[WHAT YOU SHOULD DO]: Write out nothing but the lines from the first line of the entries below through the line with "[105,251,173,265] // ☐"; no pictures go in.

[SOURCE DATA]:
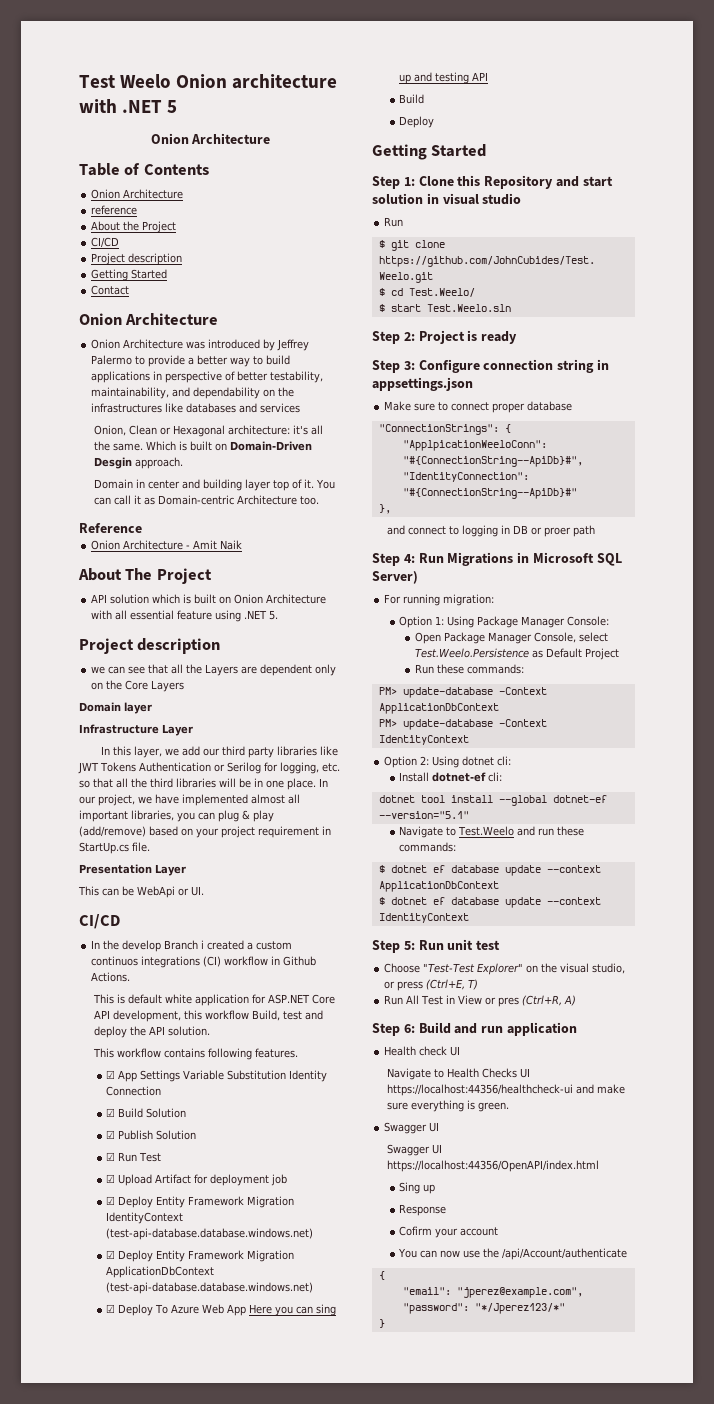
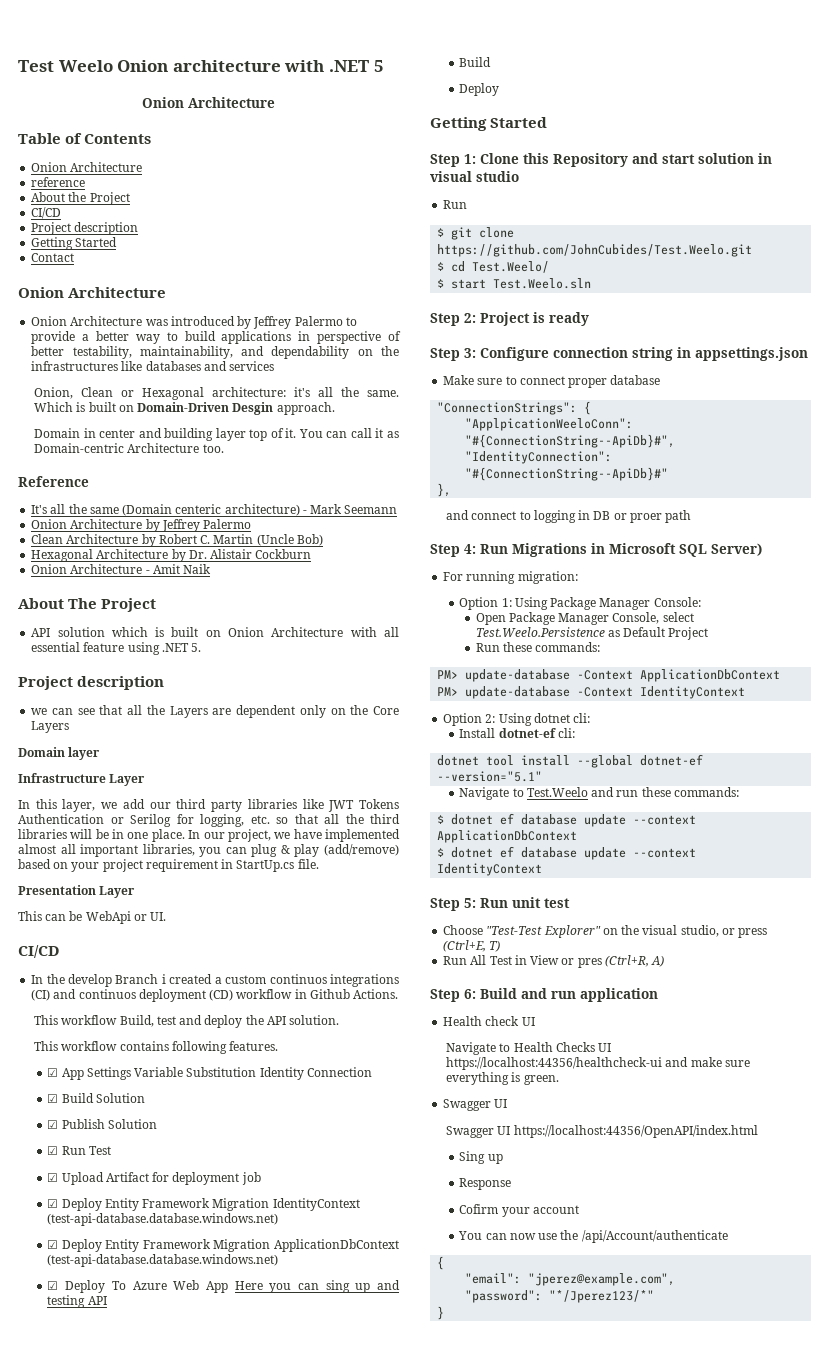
(142, 528) none -> [31,504,398,516] [31,519,252,532] [31,534,323,547] [31,549,312,562] // It's all the same (Domain centeric architecture) - Mark Seemann // Onion Architecture by Jeffrey Palermo // Clean Architecture by Robert C. Martin (Uncle Bob) // Hexagonal Architecture by Dr. Alistair Cockburn
(222, 961) none -> [53,989,234,1002] and continuos deployment (CD)
[117,994,336,1006] [94,1010,203,1022] is default white application for ASP.NET Core API development, this -> (59, 1020) none

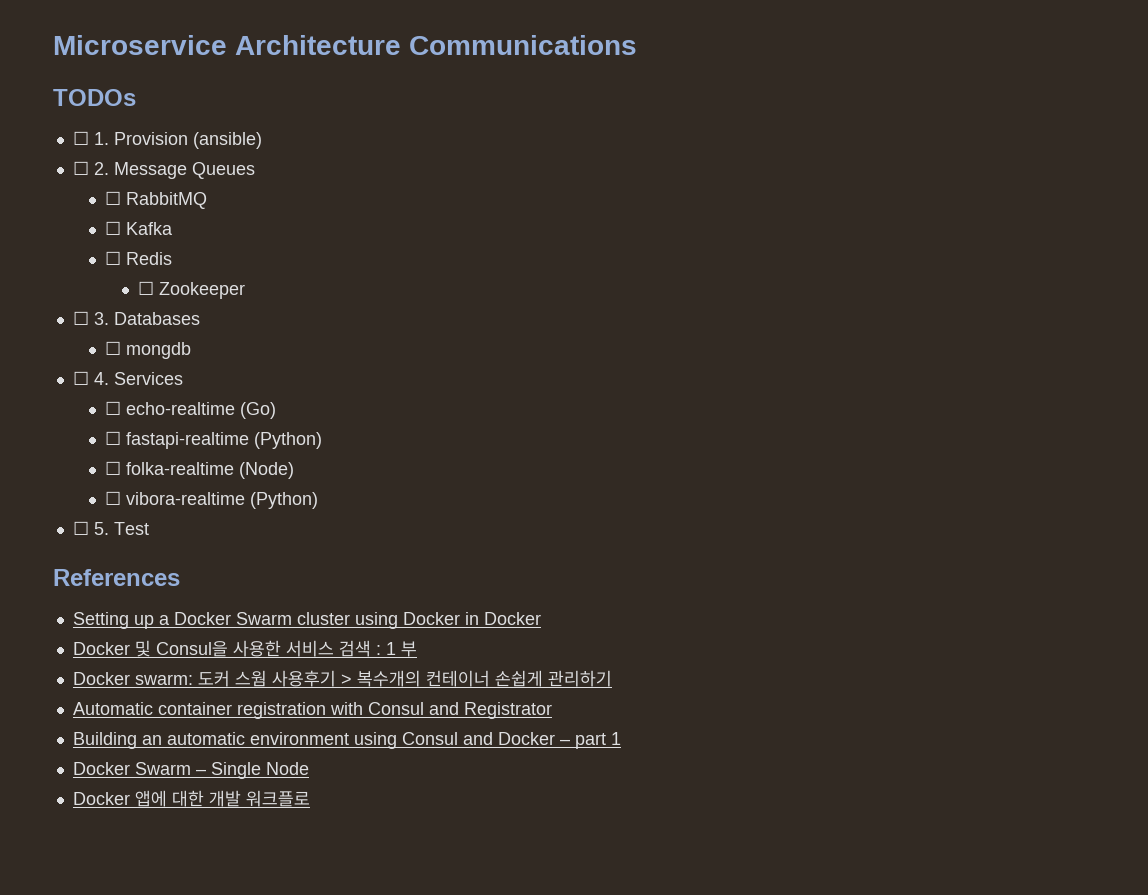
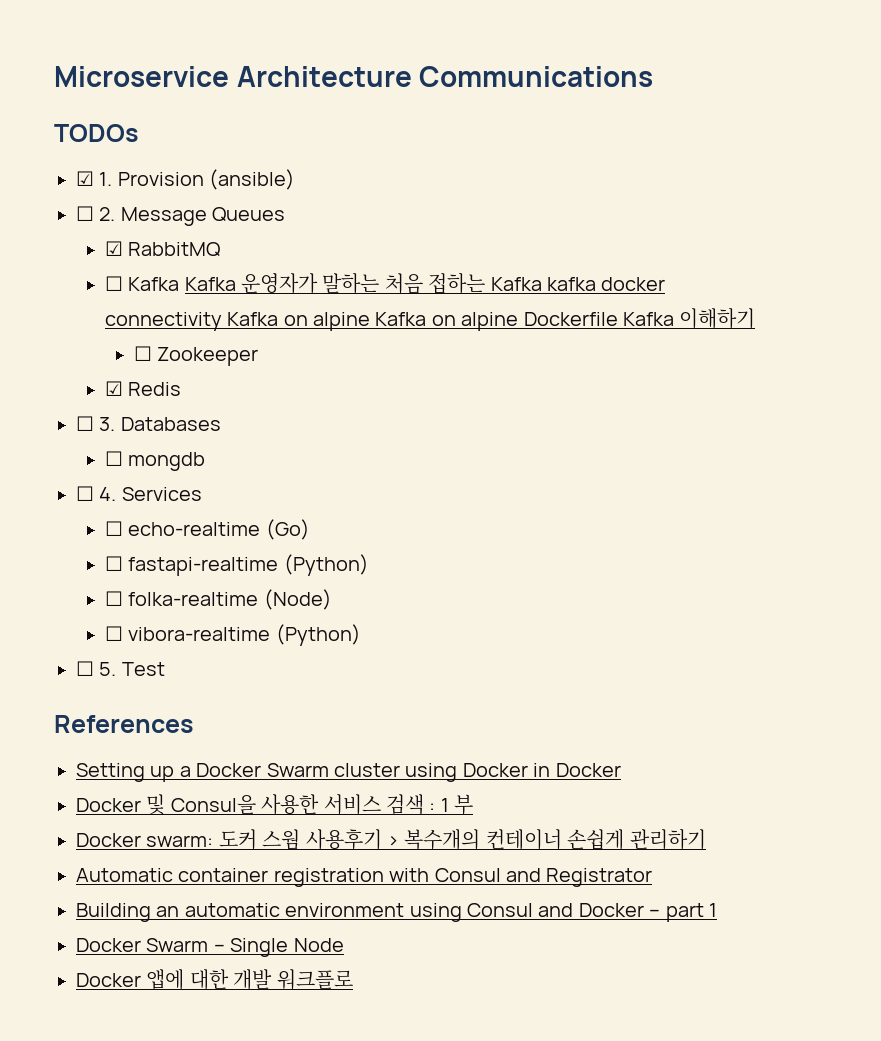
[72,131,89,145] ☐ -> [76,171,94,186] ☑
[105,191,122,205] ☐ -> [104,241,123,256] ☑
[105,251,173,265] // ☐ Redis -> [184,273,666,294] [104,308,756,331] Kafka 운영자가 말하는 처음 접하는 Kafka kafka docker connectivity Kafka on alpine Kafka on alpine Dockerfile Kafka 이해하기
(246, 290) none -> [104,381,182,396] // ☑ Redis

[EXERCISE ANSWER]:
(142, 528) none -> [31,504,398,516] [31,519,252,532] [31,534,323,547] [31,549,312,562] // It's all the same (Domain centeric architecture) - Mark Seemann // Onion Architecture by Jeffrey Palermo // Clean Architecture by Robert C. Martin (Uncle Bob) // Hexagonal Architecture by Dr. Alistair Cockburn
(222, 961) none -> [53,989,234,1002] and continuos deployment (CD)
[117,994,336,1006] [94,1010,203,1022] is default white application for ASP.NET Core API development, this -> (59, 1020) none

[72,131,89,145] ☐ -> [76,171,94,186] ☑
[105,191,122,205] ☐ -> [104,241,123,256] ☑
[105,251,173,265] // ☐ Redis -> [184,273,666,294] [104,308,756,331] Kafka 운영자가 말하는 처음 접하는 Kafka kafka docker connectivity Kafka on alpine Kafka on alpine Dockerfile Kafka 이해하기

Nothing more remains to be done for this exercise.